### Working data ###

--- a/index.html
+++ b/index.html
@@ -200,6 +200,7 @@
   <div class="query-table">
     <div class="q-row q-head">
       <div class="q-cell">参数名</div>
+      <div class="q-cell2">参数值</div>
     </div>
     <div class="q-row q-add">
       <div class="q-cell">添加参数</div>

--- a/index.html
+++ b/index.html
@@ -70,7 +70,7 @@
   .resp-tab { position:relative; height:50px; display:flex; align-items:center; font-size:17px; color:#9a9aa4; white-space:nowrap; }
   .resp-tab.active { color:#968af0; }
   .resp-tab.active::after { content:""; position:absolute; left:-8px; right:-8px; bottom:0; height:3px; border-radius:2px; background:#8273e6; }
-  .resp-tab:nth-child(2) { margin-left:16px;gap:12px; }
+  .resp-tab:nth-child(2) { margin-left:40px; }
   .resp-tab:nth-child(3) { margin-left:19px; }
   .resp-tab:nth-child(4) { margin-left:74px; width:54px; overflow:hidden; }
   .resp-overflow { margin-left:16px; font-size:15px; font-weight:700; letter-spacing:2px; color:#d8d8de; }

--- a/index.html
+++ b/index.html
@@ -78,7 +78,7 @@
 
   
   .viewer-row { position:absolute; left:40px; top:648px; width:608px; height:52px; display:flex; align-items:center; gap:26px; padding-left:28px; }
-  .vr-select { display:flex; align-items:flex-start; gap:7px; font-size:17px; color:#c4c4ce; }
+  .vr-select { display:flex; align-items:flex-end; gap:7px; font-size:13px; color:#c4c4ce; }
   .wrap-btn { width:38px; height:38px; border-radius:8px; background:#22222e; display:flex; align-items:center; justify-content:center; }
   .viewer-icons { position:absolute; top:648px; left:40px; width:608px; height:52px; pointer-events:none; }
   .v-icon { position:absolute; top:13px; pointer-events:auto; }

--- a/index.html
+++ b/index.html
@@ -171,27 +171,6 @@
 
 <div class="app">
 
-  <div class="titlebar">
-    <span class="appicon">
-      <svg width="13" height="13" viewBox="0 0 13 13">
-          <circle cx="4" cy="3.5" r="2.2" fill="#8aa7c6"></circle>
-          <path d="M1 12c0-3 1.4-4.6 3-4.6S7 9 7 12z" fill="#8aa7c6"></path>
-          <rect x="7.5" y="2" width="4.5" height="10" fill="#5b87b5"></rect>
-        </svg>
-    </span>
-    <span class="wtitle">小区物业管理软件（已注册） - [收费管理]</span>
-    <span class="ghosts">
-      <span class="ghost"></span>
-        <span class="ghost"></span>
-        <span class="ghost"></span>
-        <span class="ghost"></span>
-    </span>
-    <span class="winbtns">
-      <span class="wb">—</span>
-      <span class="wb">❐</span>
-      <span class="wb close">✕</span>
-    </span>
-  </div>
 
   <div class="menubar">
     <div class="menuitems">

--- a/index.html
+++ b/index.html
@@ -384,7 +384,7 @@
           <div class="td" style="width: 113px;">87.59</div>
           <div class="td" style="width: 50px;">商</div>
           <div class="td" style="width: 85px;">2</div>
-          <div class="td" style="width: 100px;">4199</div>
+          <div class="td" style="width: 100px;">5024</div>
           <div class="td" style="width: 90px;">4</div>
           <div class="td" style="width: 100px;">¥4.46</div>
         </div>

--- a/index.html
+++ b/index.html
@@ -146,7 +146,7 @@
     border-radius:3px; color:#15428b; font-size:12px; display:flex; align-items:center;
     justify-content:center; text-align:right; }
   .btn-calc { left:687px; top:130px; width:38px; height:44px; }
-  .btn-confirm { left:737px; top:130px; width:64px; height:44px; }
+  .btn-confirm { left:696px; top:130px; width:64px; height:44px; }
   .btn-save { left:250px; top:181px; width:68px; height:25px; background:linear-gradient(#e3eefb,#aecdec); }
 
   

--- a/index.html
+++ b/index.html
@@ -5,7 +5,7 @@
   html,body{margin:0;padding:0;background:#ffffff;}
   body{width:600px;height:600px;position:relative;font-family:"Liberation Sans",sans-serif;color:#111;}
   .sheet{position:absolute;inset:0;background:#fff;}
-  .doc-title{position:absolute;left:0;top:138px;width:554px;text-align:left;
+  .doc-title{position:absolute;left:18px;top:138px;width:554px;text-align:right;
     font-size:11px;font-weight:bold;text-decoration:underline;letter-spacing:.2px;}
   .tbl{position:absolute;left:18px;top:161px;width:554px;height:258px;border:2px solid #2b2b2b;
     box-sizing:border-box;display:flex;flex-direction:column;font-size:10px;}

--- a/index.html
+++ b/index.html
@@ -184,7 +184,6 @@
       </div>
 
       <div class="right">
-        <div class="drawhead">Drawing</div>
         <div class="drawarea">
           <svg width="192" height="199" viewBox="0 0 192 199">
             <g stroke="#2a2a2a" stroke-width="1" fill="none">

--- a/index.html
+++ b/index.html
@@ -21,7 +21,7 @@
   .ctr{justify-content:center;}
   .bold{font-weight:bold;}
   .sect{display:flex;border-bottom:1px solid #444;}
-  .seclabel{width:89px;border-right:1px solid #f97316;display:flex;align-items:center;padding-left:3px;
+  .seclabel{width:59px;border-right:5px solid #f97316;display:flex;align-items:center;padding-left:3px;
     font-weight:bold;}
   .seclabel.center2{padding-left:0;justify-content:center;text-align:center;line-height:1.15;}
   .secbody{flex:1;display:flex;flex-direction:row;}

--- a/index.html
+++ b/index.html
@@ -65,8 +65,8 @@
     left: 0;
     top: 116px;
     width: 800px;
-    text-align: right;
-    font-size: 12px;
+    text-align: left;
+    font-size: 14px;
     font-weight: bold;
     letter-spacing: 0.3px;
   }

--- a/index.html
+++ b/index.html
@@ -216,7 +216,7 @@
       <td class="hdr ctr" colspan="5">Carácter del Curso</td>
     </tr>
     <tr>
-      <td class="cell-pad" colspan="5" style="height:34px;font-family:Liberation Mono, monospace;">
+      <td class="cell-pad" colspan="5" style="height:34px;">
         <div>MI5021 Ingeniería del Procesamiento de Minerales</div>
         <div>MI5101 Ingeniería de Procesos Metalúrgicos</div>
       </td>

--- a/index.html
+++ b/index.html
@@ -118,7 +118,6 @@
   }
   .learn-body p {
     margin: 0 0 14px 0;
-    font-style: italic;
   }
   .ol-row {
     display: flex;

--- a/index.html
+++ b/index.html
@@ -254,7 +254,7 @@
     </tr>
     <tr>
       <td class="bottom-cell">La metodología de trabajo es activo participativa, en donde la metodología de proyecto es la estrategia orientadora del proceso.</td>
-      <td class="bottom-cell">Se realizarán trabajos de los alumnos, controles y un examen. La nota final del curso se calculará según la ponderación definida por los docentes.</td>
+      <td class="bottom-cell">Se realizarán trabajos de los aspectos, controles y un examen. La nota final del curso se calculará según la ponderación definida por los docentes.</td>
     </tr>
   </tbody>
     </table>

###

▶ Task prompt
Nothing in the entries above may be left out; retype them all exactly.

▶ Answer section
--- a/index.html
+++ b/index.html
@@ -200,6 +200,7 @@
   <div class="query-table">
     <div class="q-row q-head">
       <div class="q-cell">参数名</div>
+      <div class="q-cell2">参数值</div>
     </div>
     <div class="q-row q-add">
       <div class="q-cell">添加参数</div>

--- a/index.html
+++ b/index.html
@@ -70,7 +70,7 @@
   .resp-tab { position:relative; height:50px; display:flex; align-items:center; font-size:17px; color:#9a9aa4; white-space:nowrap; }
   .resp-tab.active { color:#968af0; }
   .resp-tab.active::after { content:""; position:absolute; left:-8px; right:-8px; bottom:0; height:3px; border-radius:2px; background:#8273e6; }
-  .resp-tab:nth-child(2) { margin-left:16px;gap:12px; }
+  .resp-tab:nth-child(2) { margin-left:40px; }
   .resp-tab:nth-child(3) { margin-left:19px; }
   .resp-tab:nth-child(4) { margin-left:74px; width:54px; overflow:hidden; }
   .resp-overflow { margin-left:16px; font-size:15px; font-weight:700; letter-spacing:2px; color:#d8d8de; }

--- a/index.html
+++ b/index.html
@@ -78,7 +78,7 @@
 
   
   .viewer-row { position:absolute; left:40px; top:648px; width:608px; height:52px; display:flex; align-items:center; gap:26px; padding-left:28px; }
-  .vr-select { display:flex; align-items:flex-start; gap:7px; font-size:17px; color:#c4c4ce; }
+  .vr-select { display:flex; align-items:flex-end; gap:7px; font-size:13px; color:#c4c4ce; }
   .wrap-btn { width:38px; height:38px; border-radius:8px; background:#22222e; display:flex; align-items:center; justify-content:center; }
   .viewer-icons { position:absolute; top:648px; left:40px; width:608px; height:52px; pointer-events:none; }
   .v-icon { position:absolute; top:13px; pointer-events:auto; }

--- a/index.html
+++ b/index.html
@@ -171,27 +171,6 @@
 
 <div class="app">
 
-  <div class="titlebar">
-    <span class="appicon">
-      <svg width="13" height="13" viewBox="0 0 13 13">
-          <circle cx="4" cy="3.5" r="2.2" fill="#8aa7c6"></circle>
-          <path d="M1 12c0-3 1.4-4.6 3-4.6S7 9 7 12z" fill="#8aa7c6"></path>
-          <rect x="7.5" y="2" width="4.5" height="10" fill="#5b87b5"></rect>
-        </svg>
-    </span>
-    <span class="wtitle">小区物业管理软件（已注册） - [收费管理]</span>
-    <span class="ghosts">
-      <span class="ghost"></span>
-        <span class="ghost"></span>
-        <span class="ghost"></span>
-        <span class="ghost"></span>
-    </span>
-    <span class="winbtns">
-      <span class="wb">—</span>
-      <span class="wb">❐</span>
-      <span class="wb close">✕</span>
-    </span>
-  </div>
 
   <div class="menubar">
     <div class="menuitems">

--- a/index.html
+++ b/index.html
@@ -384,7 +384,7 @@
           <div class="td" style="width: 113px;">87.59</div>
           <div class="td" style="width: 50px;">商</div>
           <div class="td" style="width: 85px;">2</div>
-          <div class="td" style="width: 100px;">4199</div>
+          <div class="td" style="width: 100px;">5024</div>
           <div class="td" style="width: 90px;">4</div>
           <div class="td" style="width: 100px;">¥4.46</div>
         </div>

--- a/index.html
+++ b/index.html
@@ -146,7 +146,7 @@
     border-radius:3px; color:#15428b; font-size:12px; display:flex; align-items:center;
     justify-content:center; text-align:right; }
   .btn-calc { left:687px; top:130px; width:38px; height:44px; }
-  .btn-confirm { left:737px; top:130px; width:64px; height:44px; }
+  .btn-confirm { left:696px; top:130px; width:64px; height:44px; }
   .btn-save { left:250px; top:181px; width:68px; height:25px; background:linear-gradient(#e3eefb,#aecdec); }
 
   

--- a/index.html
+++ b/index.html
@@ -5,7 +5,7 @@
   html,body{margin:0;padding:0;background:#ffffff;}
   body{width:600px;height:600px;position:relative;font-family:"Liberation Sans",sans-serif;color:#111;}
   .sheet{position:absolute;inset:0;background:#fff;}
-  .doc-title{position:absolute;left:0;top:138px;width:554px;text-align:left;
+  .doc-title{position:absolute;left:18px;top:138px;width:554px;text-align:right;
     font-size:11px;font-weight:bold;text-decoration:underline;letter-spacing:.2px;}
   .tbl{position:absolute;left:18px;top:161px;width:554px;height:258px;border:2px solid #2b2b2b;
     box-sizing:border-box;display:flex;flex-direction:column;font-size:10px;}

--- a/index.html
+++ b/index.html
@@ -184,7 +184,6 @@
       </div>
 
       <div class="right">
-        <div class="drawhead">Drawing</div>
         <div class="drawarea">
           <svg width="192" height="199" viewBox="0 0 192 199">
             <g stroke="#2a2a2a" stroke-width="1" fill="none">

--- a/index.html
+++ b/index.html
@@ -21,7 +21,7 @@
   .ctr{justify-content:center;}
   .bold{font-weight:bold;}
   .sect{display:flex;border-bottom:1px solid #444;}
-  .seclabel{width:89px;border-right:1px solid #f97316;display:flex;align-items:center;padding-left:3px;
+  .seclabel{width:59px;border-right:5px solid #f97316;display:flex;align-items:center;padding-left:3px;
     font-weight:bold;}
   .seclabel.center2{padding-left:0;justify-content:center;text-align:center;line-height:1.15;}
   .secbody{flex:1;display:flex;flex-direction:row;}

--- a/index.html
+++ b/index.html
@@ -65,8 +65,8 @@
     left: 0;
     top: 116px;
     width: 800px;
-    text-align: right;
-    font-size: 12px;
+    text-align: left;
+    font-size: 14px;
     font-weight: bold;
     letter-spacing: 0.3px;
   }

--- a/index.html
+++ b/index.html
@@ -216,7 +216,7 @@
       <td class="hdr ctr" colspan="5">Carácter del Curso</td>
     </tr>
     <tr>
-      <td class="cell-pad" colspan="5" style="height:34px;font-family:Liberation Mono, monospace;">
+      <td class="cell-pad" colspan="5" style="height:34px;">
         <div>MI5021 Ingeniería del Procesamiento de Minerales</div>
         <div>MI5101 Ingeniería de Procesos Metalúrgicos</div>
       </td>

--- a/index.html
+++ b/index.html
@@ -118,7 +118,6 @@
   }
   .learn-body p {
     margin: 0 0 14px 0;
-    font-style: italic;
   }
   .ol-row {
     display: flex;

--- a/index.html
+++ b/index.html
@@ -254,7 +254,7 @@
     </tr>
     <tr>
       <td class="bottom-cell">La metodología de trabajo es activo participativa, en donde la metodología de proyecto es la estrategia orientadora del proceso.</td>
-      <td class="bottom-cell">Se realizarán trabajos de los alumnos, controles y un examen. La nota final del curso se calculará según la ponderación definida por los docentes.</td>
+      <td class="bottom-cell">Se realizarán trabajos de los aspectos, controles y un examen. La nota final del curso se calculará según la ponderación definida por los docentes.</td>
     </tr>
   </tbody>
     </table>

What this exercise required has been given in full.